エステバン・オコン ハースF1での適応と女性エンジニアとの絆を語る
エステバン・オコンが、新しいレースエンジニアとの絆、ハースF1チームでの生活への適応について語った。

F1ドライバーの週末において最も重要な影響を与える要素のひとつが、レースエンジニアの役割だ。アルピーヌでの4年間を終えたオコンは、2025年からハースF1チームに加入し、新しいレースエンジニアとの関係を構築している。

オコンは現在、ローラ・ミューラーと組んでおり、彼女は今季開幕時点でF1初の女性レースエンジニアとなった。彼女の昇進は、F1がよりインクルーシブな方向へと着実に進んでいることを象徴している。
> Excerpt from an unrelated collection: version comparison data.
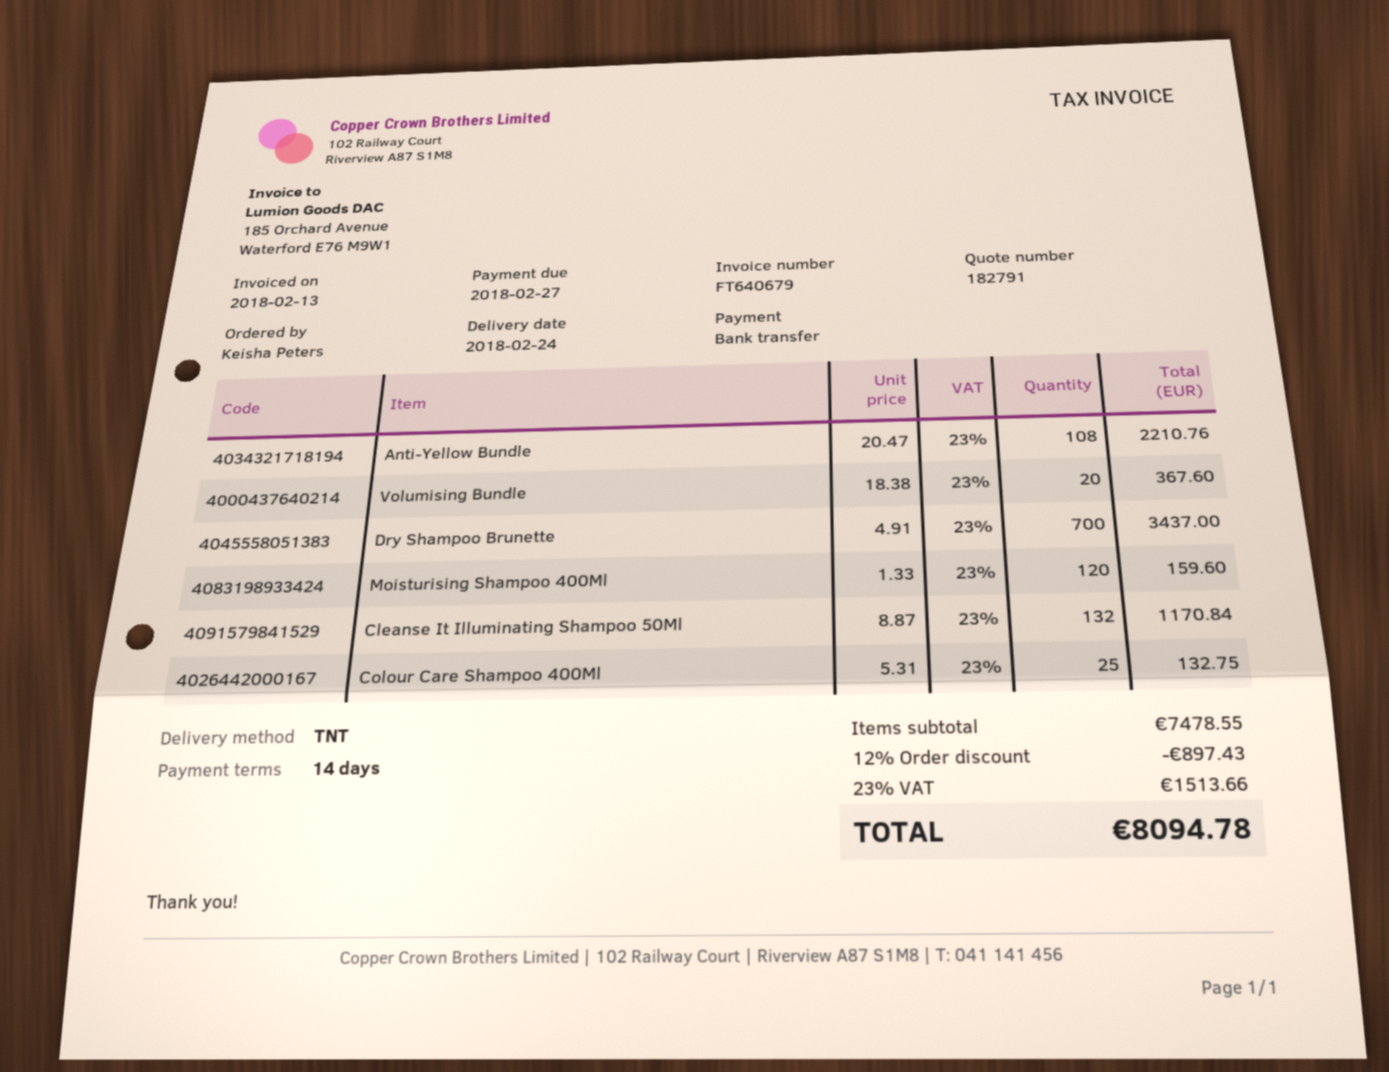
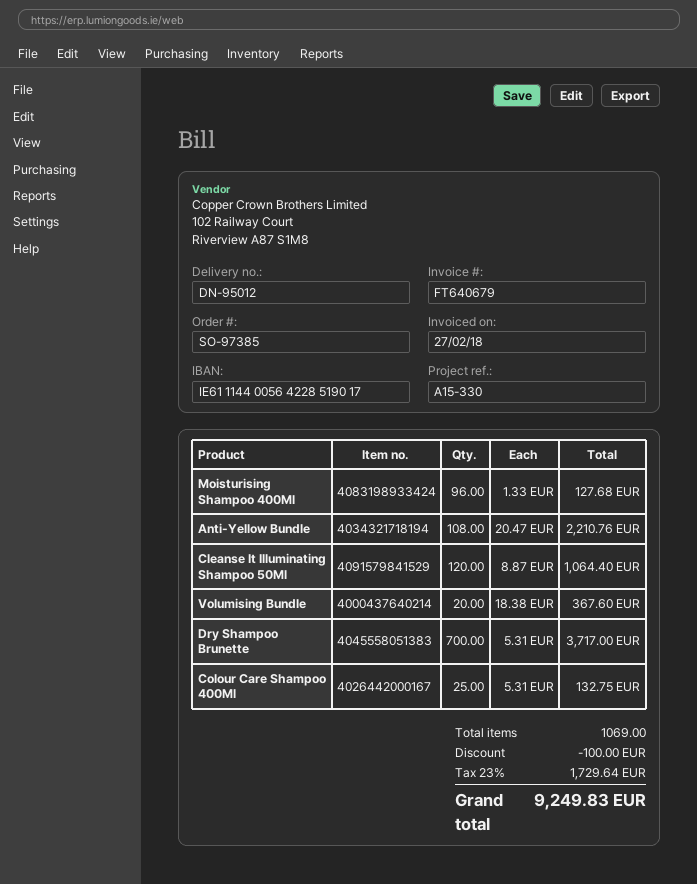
invoice date: 2018-02-13 -> 2018-02-27
Dry Shampoo Brunette: 700 x 4.91 = 3437.00 -> 700 x 5.31 = 3717.00
Moisturising Shampoo 400Ml: 120 x 1.33 = 159.60 -> 96 x 1.33 = 127.68
Cleanse It Illuminating Shampoo 50Ml: 132 x 8.87 = 1170.84 -> 120 x 8.87 = 1064.40
discount: 897.43 -> 100.00
tax: 23% = 1513.66 -> 23% = 1729.64
total: 8094.78 -> 9249.83

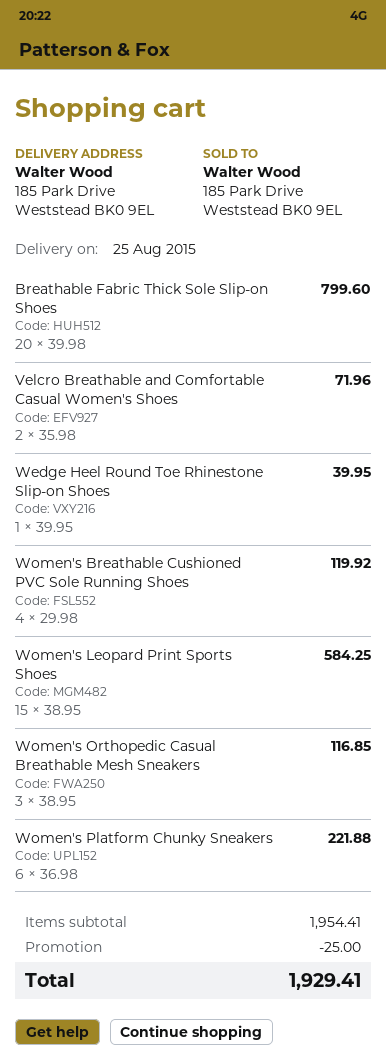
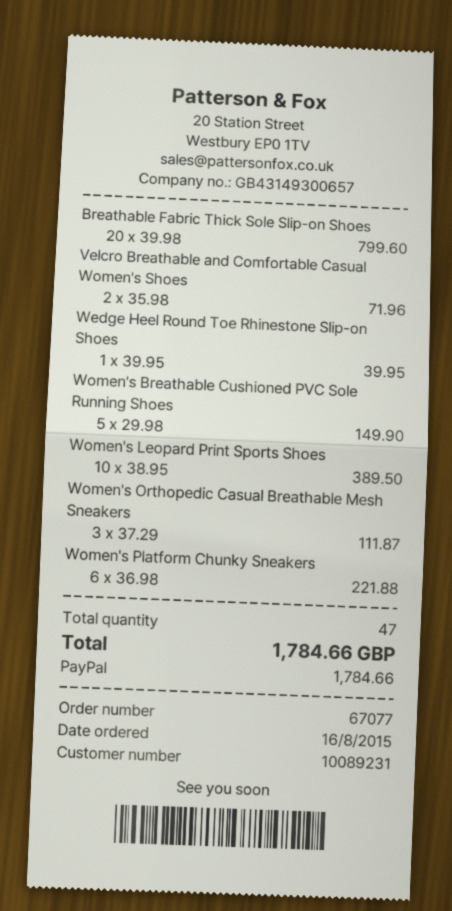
Women's Breathable Cushioned PVC Sole Running Shoes: 4 x 29.98 = 119.92 -> 5 x 29.98 = 149.90
Women's Leopard Print Sports Shoes: 15 x 38.95 = 584.25 -> 10 x 38.95 = 389.50
Women's Orthopedic Casual Breathable Mesh Sneakers: 3 x 38.95 = 116.85 -> 3 x 37.29 = 111.87
discount: 25.00 -> none
total: 1929.41 -> 1784.66

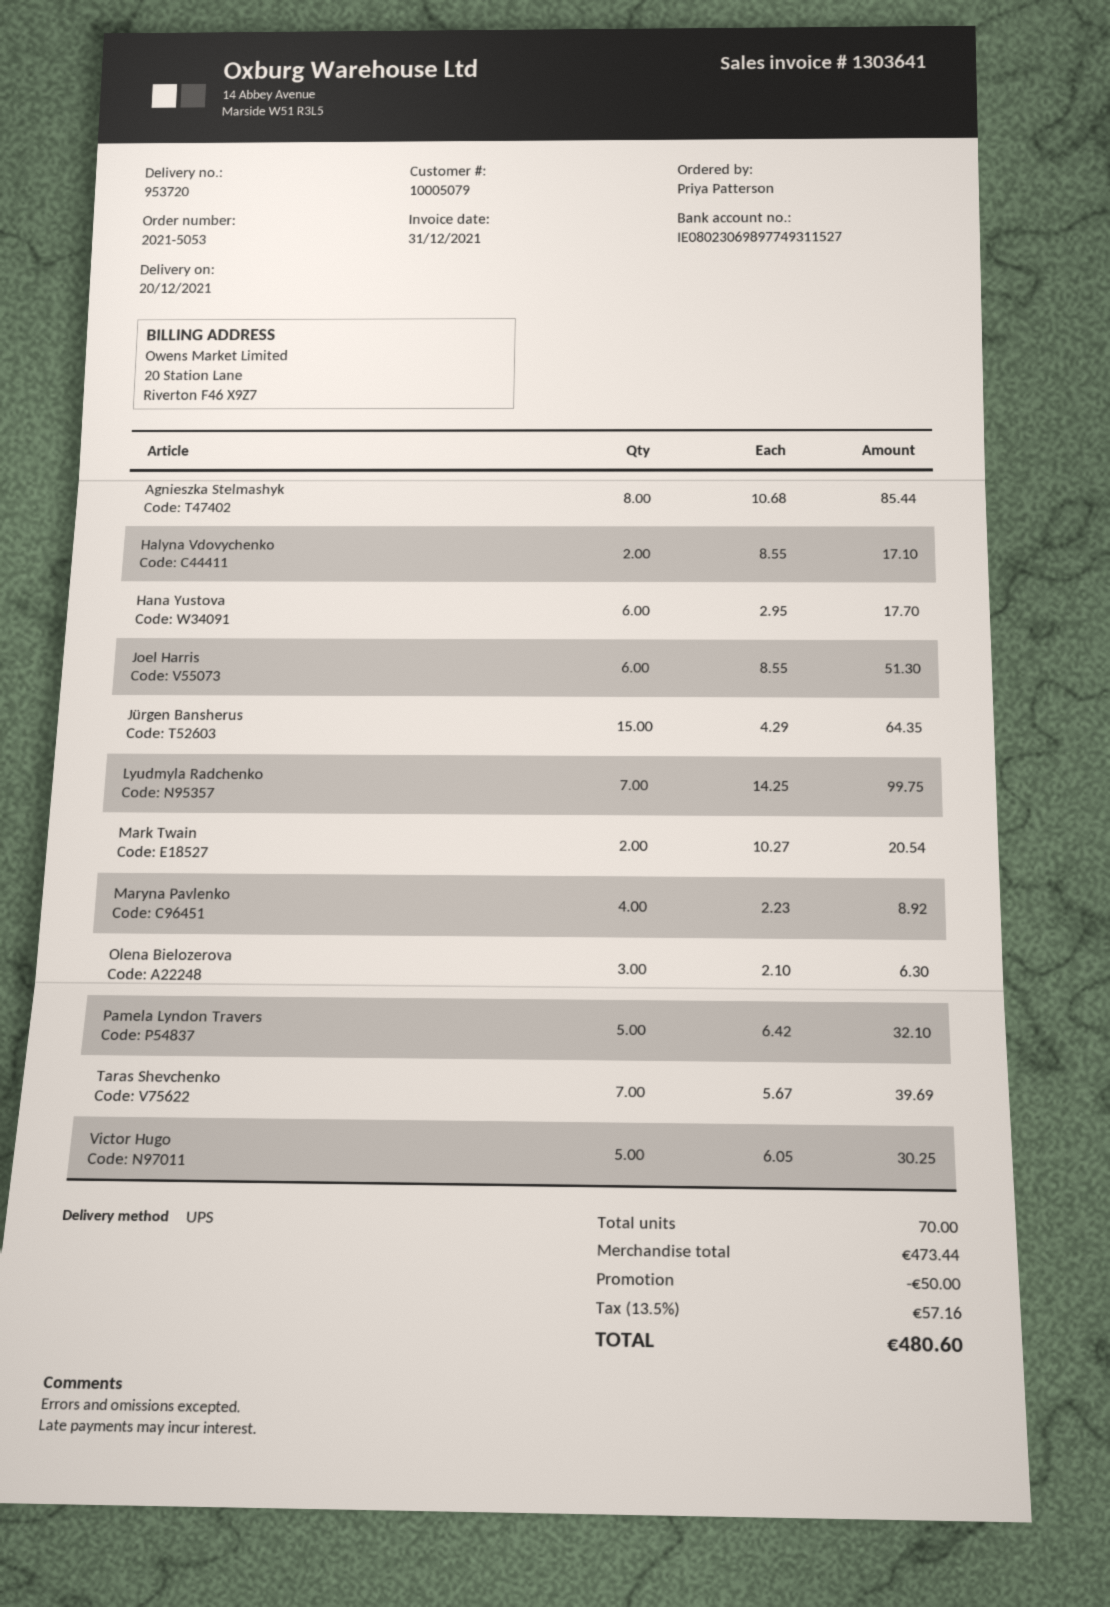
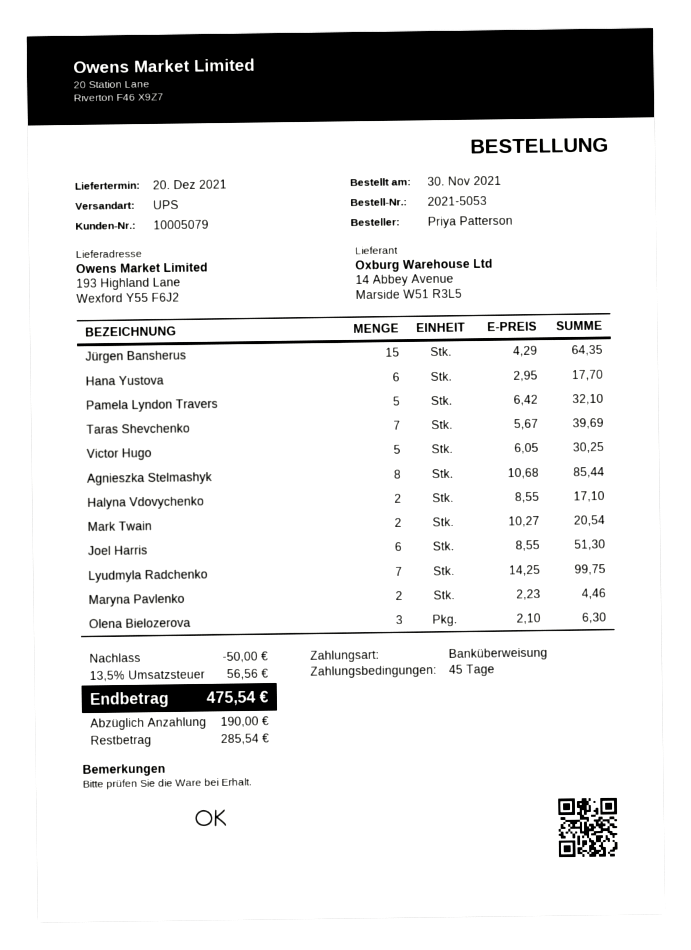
Maryna Pavlenko: 4 x 2.23 = 8.92 -> 2 x 2.23 = 4.46
tax: 13.5% = 57.16 -> 13.5% = 56.56
total: 480.60 -> 475.54

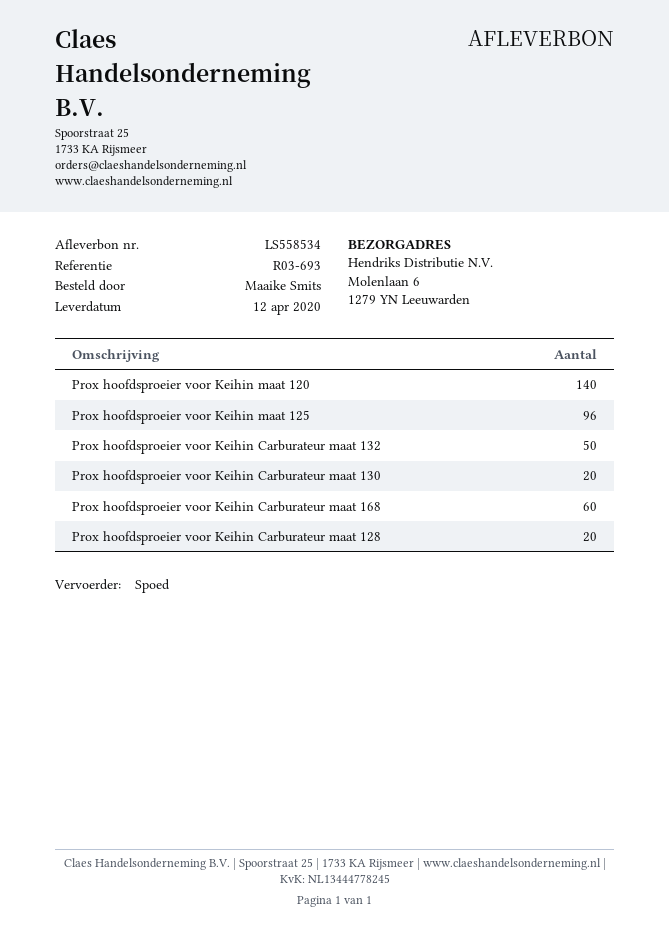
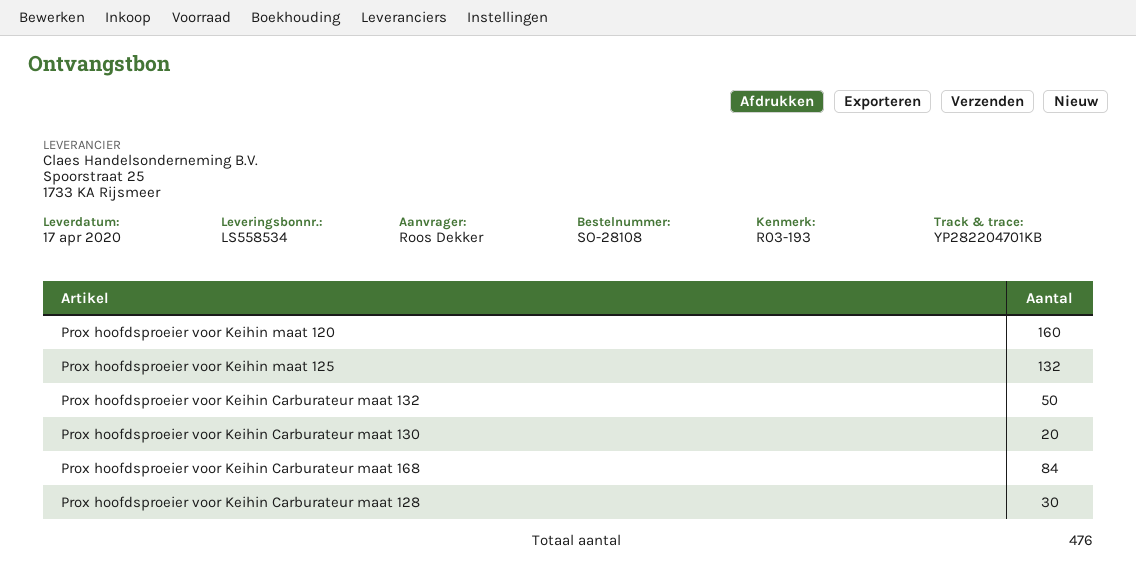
delivery date: 2020-04-12 -> 2020-04-17
reference: R03-693 -> R03-193
ordered by: Maaike Smits -> Roos Dekker
Prox hoofdsproeier voor Keihin maat 120: 140 -> 160
Prox hoofdsproeier voor Keihin maat 125: 96 -> 132
Prox hoofdsproeier voor Keihin Carburateur maat 168: 60 -> 84
Prox hoofdsproeier voor Keihin Carburateur maat 128: 20 -> 30

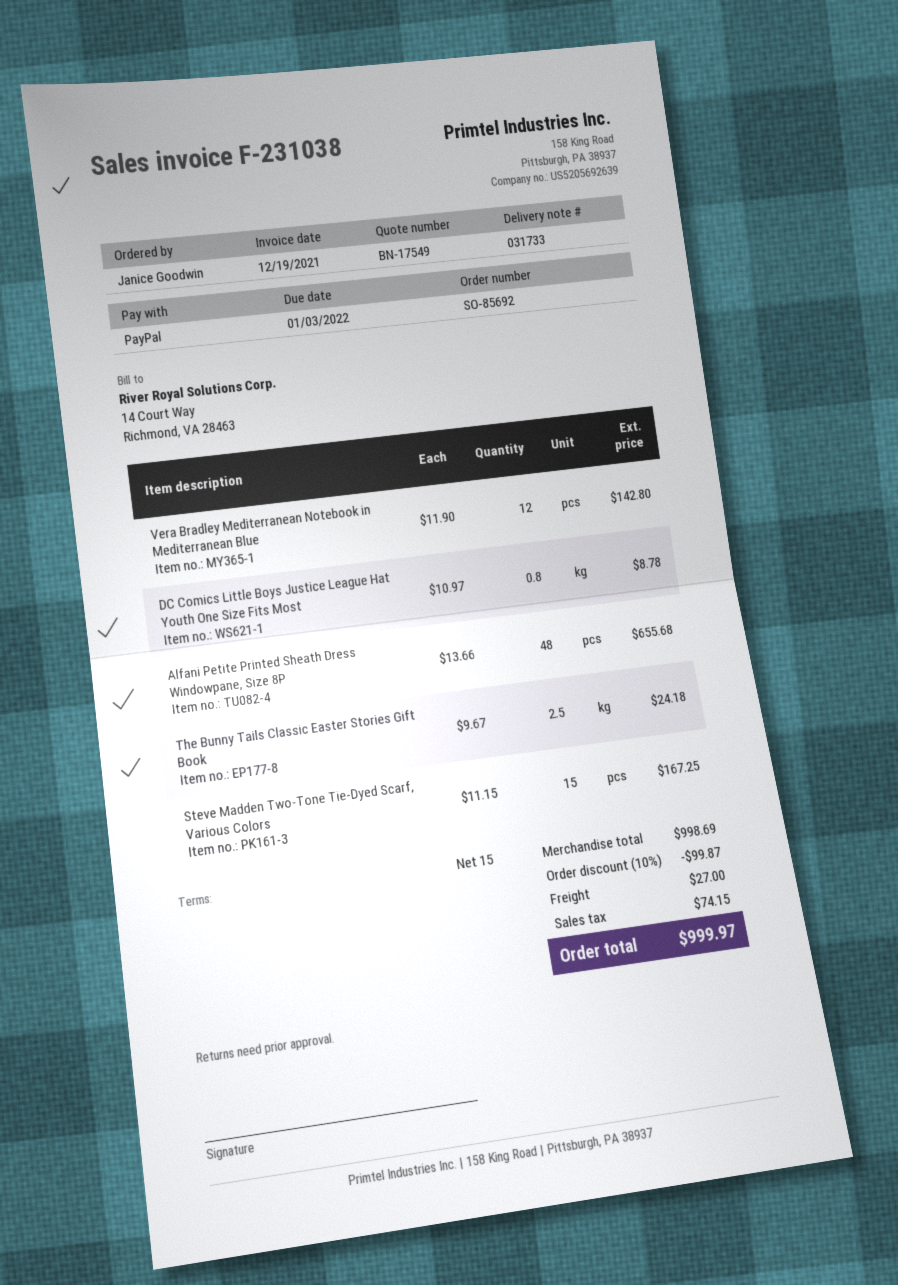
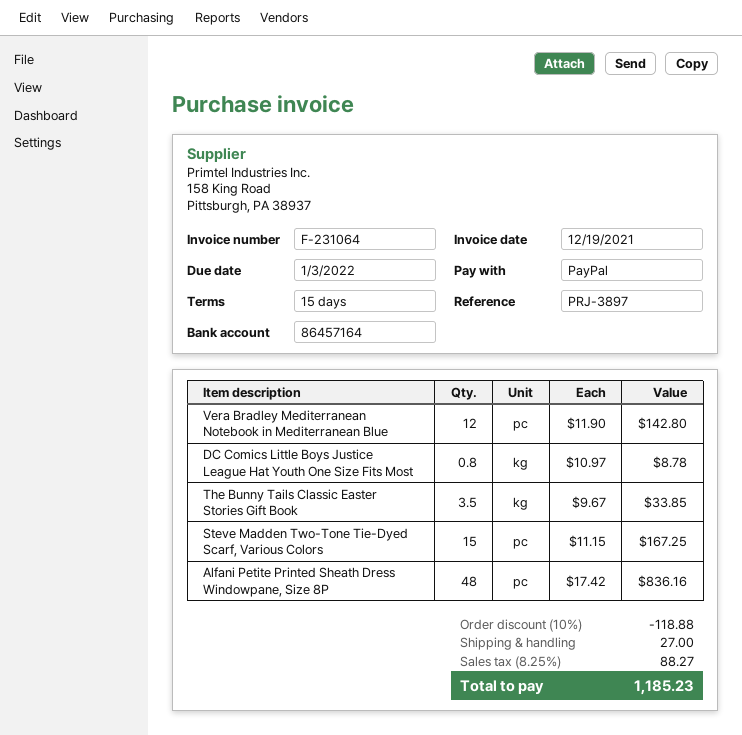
invoice number: F-231038 -> F-231064
Alfani Petite Printed Sheath Dress Windowpane, Size 8P: 48 x 13.66 = 655.68 -> 48 x 17.42 = 836.16
The Bunny Tails Classic Easter Stories Gift Book: 2.5 x 9.67 = 24.18 -> 3.5 x 9.67 = 33.85
discount: 10% = 99.87 -> 10% = 118.88
tax: 74.15 -> 88.27
total: 999.97 -> 1185.23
シーズンの折り返しを迎え、オコンはこの歴史的なパートナーシップを楽しんでいる。

「僕たちは完全に噛み合ってるよ」とオコンはシルバーストンで語った。「ローラは本当に一生懸命働いてる。僕も彼女と一緒に、週末を最適化できるようにすごく頑張ってるんだ」

「彼女と働くのは本当に素晴らしいし、僕のガレージ側ではローラが多くの人を率いている。F2から来た若いパフォーマンスエンジニアのサシャ(フーケ)や、長年この場にいる経験豊富なマイク(ドーキンス)もいる。彼はマッピングなどを担当していて、全体の補完という意味でも素晴らしい存在なんだ」

「もちろん、常に改善の余地はある。でも、これまでマシンにチャンスがある時にその機会をちゃんとものにしてきた。僕たちがいかにうまくやれているかを見てもらえれば、それは明らかだと思うよ」

ミューラーの芯の強さと勤勉さは、オコンにとって理想的なパートナーとなっている。

「彼女は時間を気にせず働いているんだ」とオコンは説明した。「彼女はすごく細かい部分にまで目を向けるし、それは僕も同じ。僕は些細なことに対しても厳しくなることがあるし、何度も確認するタイプなんだ」

「誰かを信頼してないわけじゃない。単に、自分自身でなぜその判断をしたのかを理解したいだけなんだ。お互いに隠し事はない。無理だと思えば、そうだと言い合う」

「ローラが僕に『ここを改善できる』と言ってくれれば、僕も彼女に『ここを変えた方がいい』と伝える。それでいいんだよ。そこにジャッジなんてない。僕たちは同じボートに乗ってるし、前に進む必要がある」

「すごく強くて良い関係だよ。ただ、シーズンは長いから、1年を通してお互いをケアしないといけない。健康を保って、高いエネルギーを維持することがとても大事なんだ」

「たとえばオーストリアでは僕があまり体調が良くなかったし、今はローラが少し調子を崩してるみたいなんだ。だから、ちゃんとビタミンを摂って、週末を乗り切れるようにしたよ」

「こういうダブルヘッダーでは、多くの人と接するから、こういうことも起こり得る。1度だけ良いパフォーマンスを出すのは簡単だけど、それを24回続けるのは本当に大変なんだ。それこそが重要なことだよ」

エステバン・オコン ハースF1チーム

新天地での生活、マシン、エンジンへの適応
ハースのテクニカルチームと新しい関係を築くとともに、オコンは新しい環境にも順応している。アメリカのチームに加入して半年あまりだが、すでに居心地の良さを感じているという。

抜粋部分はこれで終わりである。